==== THE RECORDS
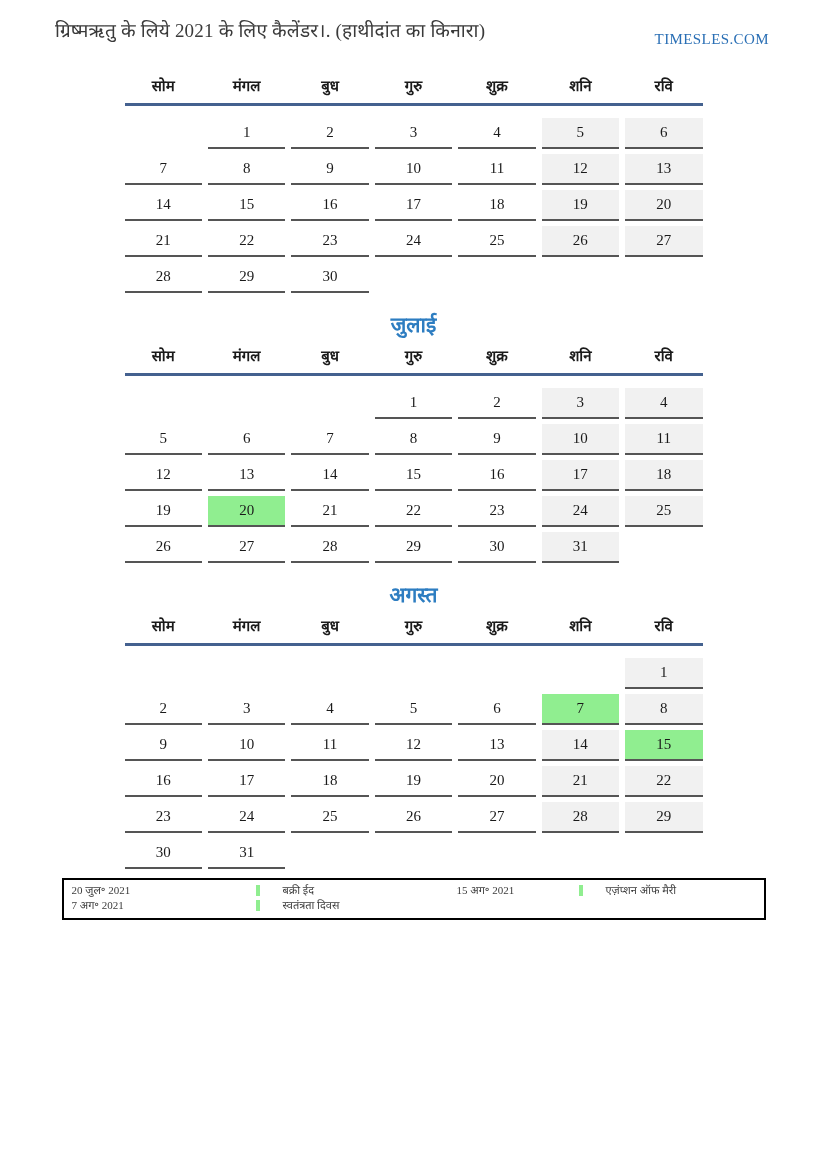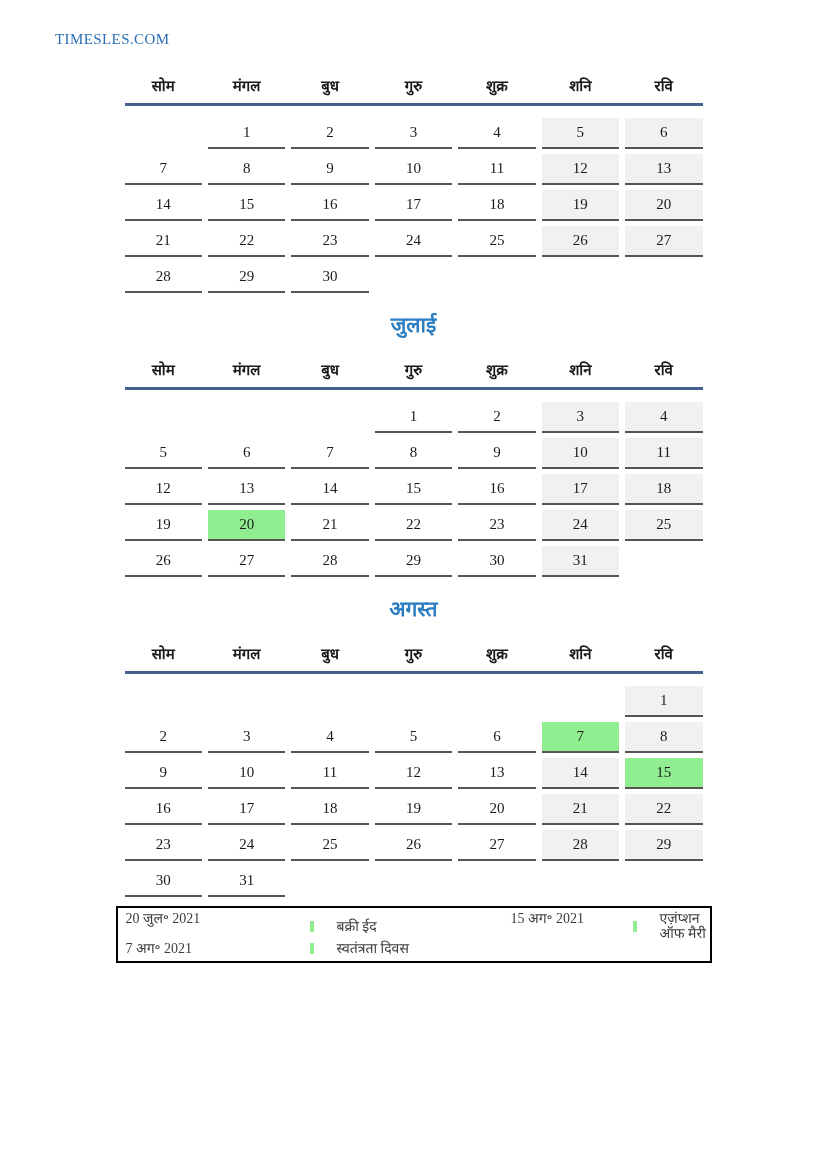--- a/index.html
+++ b/index.html
@@ -107,6 +107,7 @@
 <div class="page">
 
   <div class="header">
+    <h1 class="page-title">ग्रिष्मऋतु के लिये 2021 के लिए कैलेंडर।. (हाथीदांत का किनारा)</h1>
     <a class="site-link">TIMESLES.COM</a>
   </div>
 

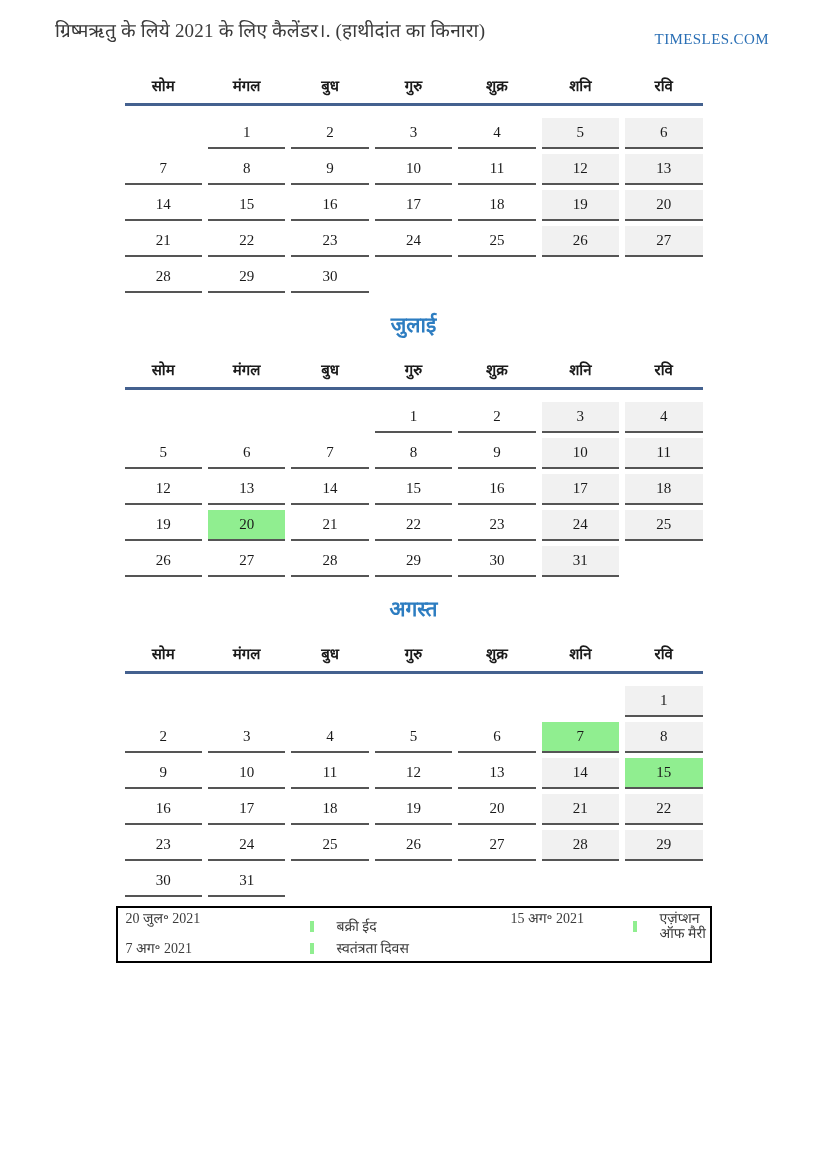--- a/index.html
+++ b/index.html
@@ -51,7 +51,7 @@
     display: grid;
     grid-template-columns: repeat(7, 1fr);
     column-gap: 6px;
-    margin-top: 21px;
+    margin-top: 7px;
     padding-bottom: 8px;
     border-bottom: 3px solid #44618f;
     font-size: 15px;

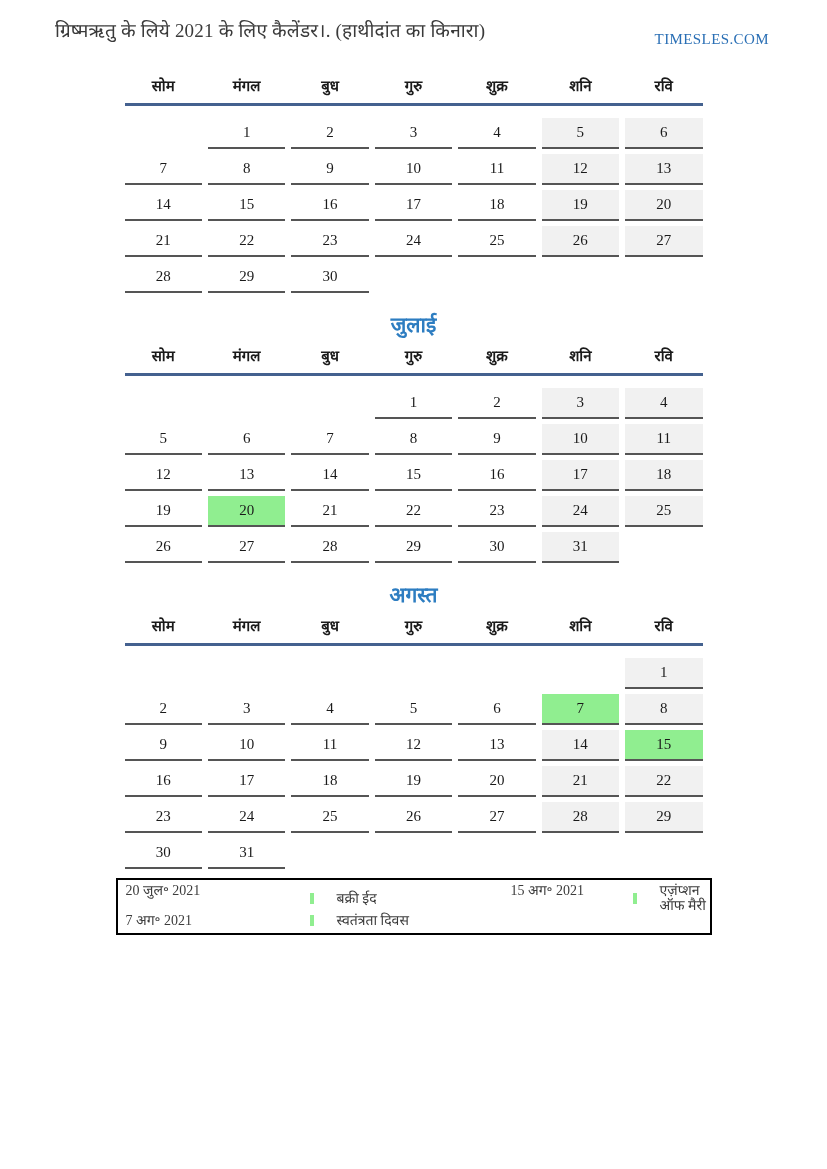--- a/index.html
+++ b/index.html
@@ -81,13 +81,13 @@
 
   
   .legend {
-    width: 596px;
+    width: 704px;
     margin: 9px auto 0;
     border: 2px solid #000000;
     padding: 3px 0 5px 0;
     display: grid;
     grid-template-columns: 192px 193px 130px 1fr;
-    font-size: 14px;
+    font-size: 11px;
     line-height: 15px;
     color: #3c3c3c;
   }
========
WHAT IS EXPECTED → What is needed is a verbatim copy of the material, minus its pictures.

WRITTEN SOLUTION →
--- a/index.html
+++ b/index.html
@@ -107,6 +107,7 @@
 <div class="page">
 
   <div class="header">
+    <h1 class="page-title">ग्रिष्मऋतु के लिये 2021 के लिए कैलेंडर।. (हाथीदांत का किनारा)</h1>
     <a class="site-link">TIMESLES.COM</a>
   </div>
 

--- a/index.html
+++ b/index.html
@@ -51,7 +51,7 @@
     display: grid;
     grid-template-columns: repeat(7, 1fr);
     column-gap: 6px;
-    margin-top: 21px;
+    margin-top: 7px;
     padding-bottom: 8px;
     border-bottom: 3px solid #44618f;
     font-size: 15px;

--- a/index.html
+++ b/index.html
@@ -81,13 +81,13 @@
 
   
   .legend {
-    width: 596px;
+    width: 704px;
     margin: 9px auto 0;
     border: 2px solid #000000;
     padding: 3px 0 5px 0;
     display: grid;
     grid-template-columns: 192px 193px 130px 1fr;
-    font-size: 14px;
+    font-size: 11px;
     line-height: 15px;
     color: #3c3c3c;
   }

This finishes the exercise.